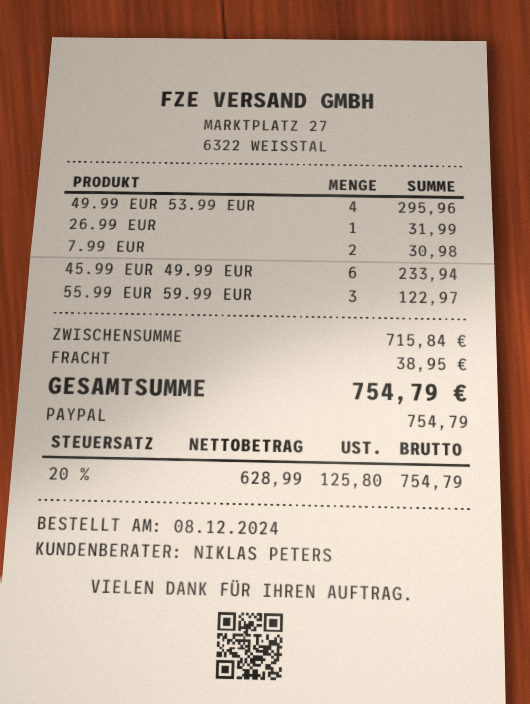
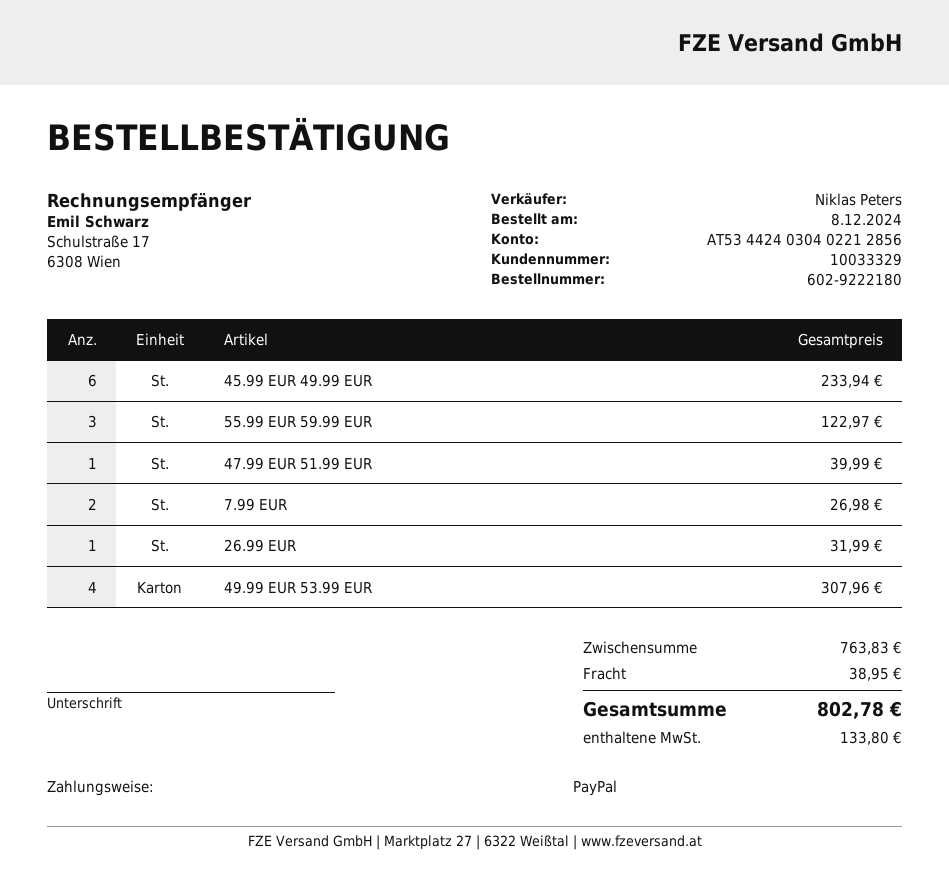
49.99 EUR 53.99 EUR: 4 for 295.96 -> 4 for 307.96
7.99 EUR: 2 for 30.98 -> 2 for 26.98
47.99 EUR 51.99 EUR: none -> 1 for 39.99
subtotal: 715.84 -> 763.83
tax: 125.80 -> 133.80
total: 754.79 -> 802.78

---

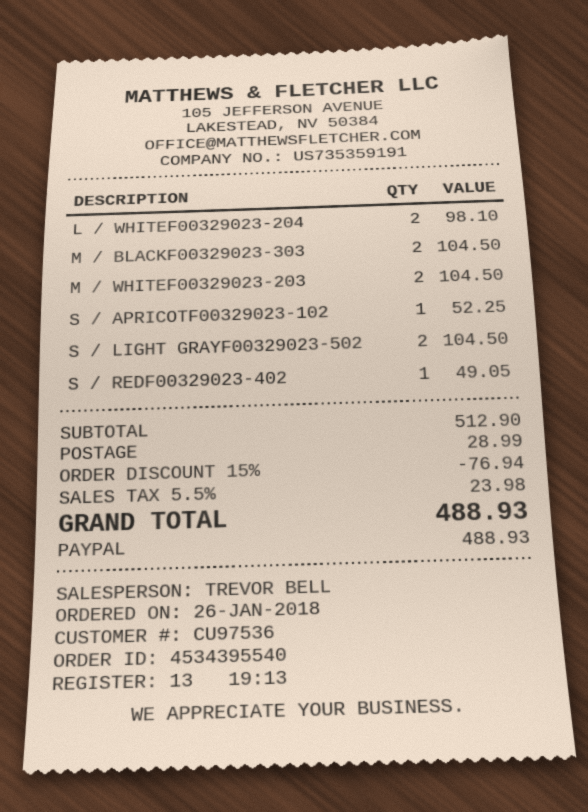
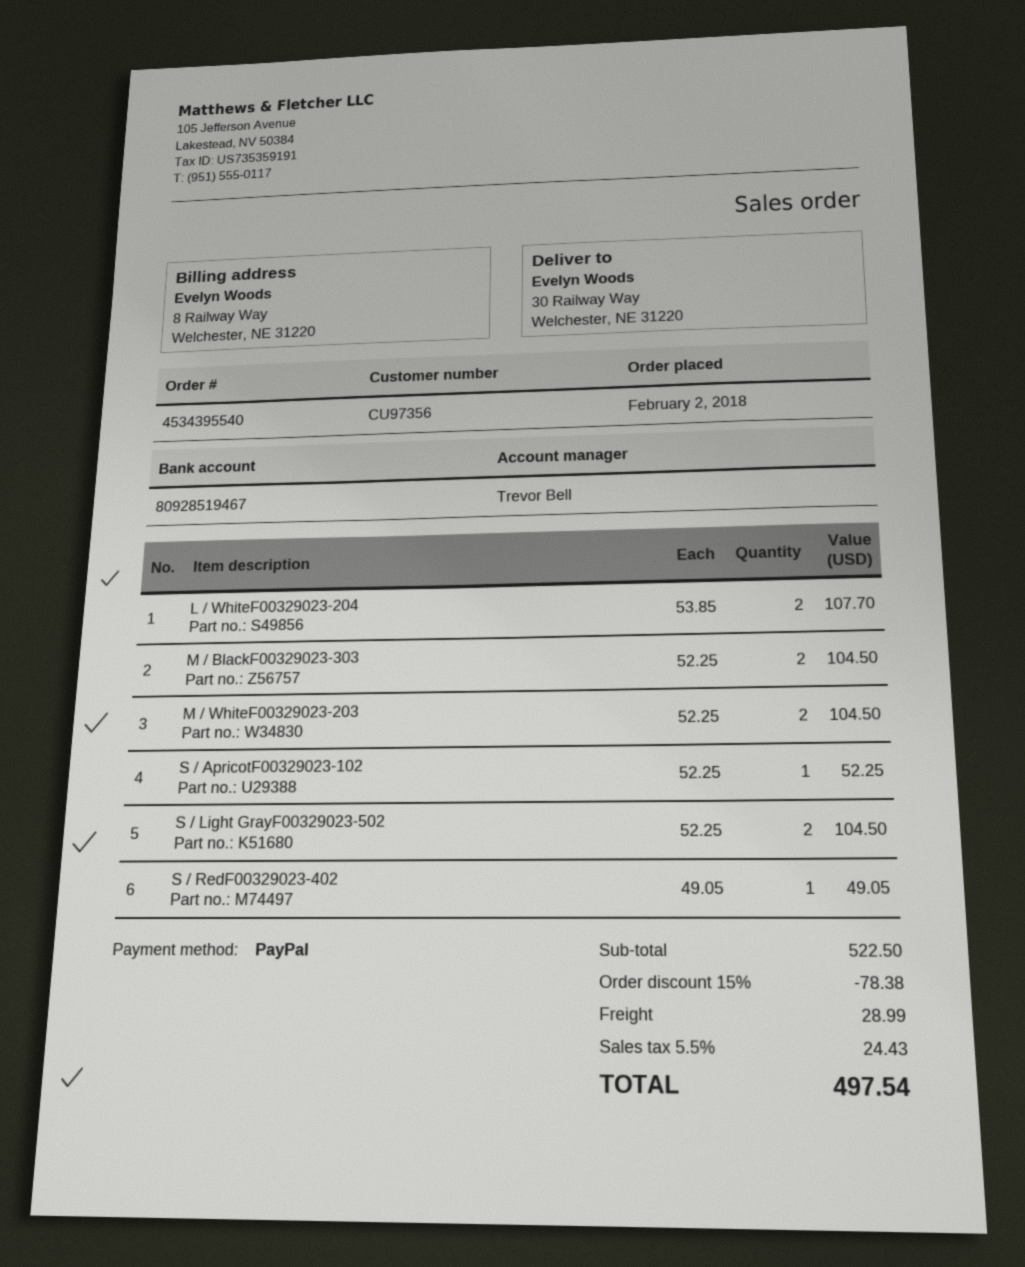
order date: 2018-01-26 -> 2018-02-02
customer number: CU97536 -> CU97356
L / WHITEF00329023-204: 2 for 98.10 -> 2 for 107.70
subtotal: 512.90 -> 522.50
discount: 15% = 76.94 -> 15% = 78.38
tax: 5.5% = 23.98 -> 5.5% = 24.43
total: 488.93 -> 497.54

* Work to be completed *
Taking the material above, extract exactly and only the lines from the line with "customer number: CU97536 -> CU97356" to the line with "total: 488.93 -> 497.54", inclusive of both.

* The completed task *
customer number: CU97536 -> CU97356
L / WHITEF00329023-204: 2 for 98.10 -> 2 for 107.70
subtotal: 512.90 -> 522.50
discount: 15% = 76.94 -> 15% = 78.38
tax: 5.5% = 23.98 -> 5.5% = 24.43
total: 488.93 -> 497.54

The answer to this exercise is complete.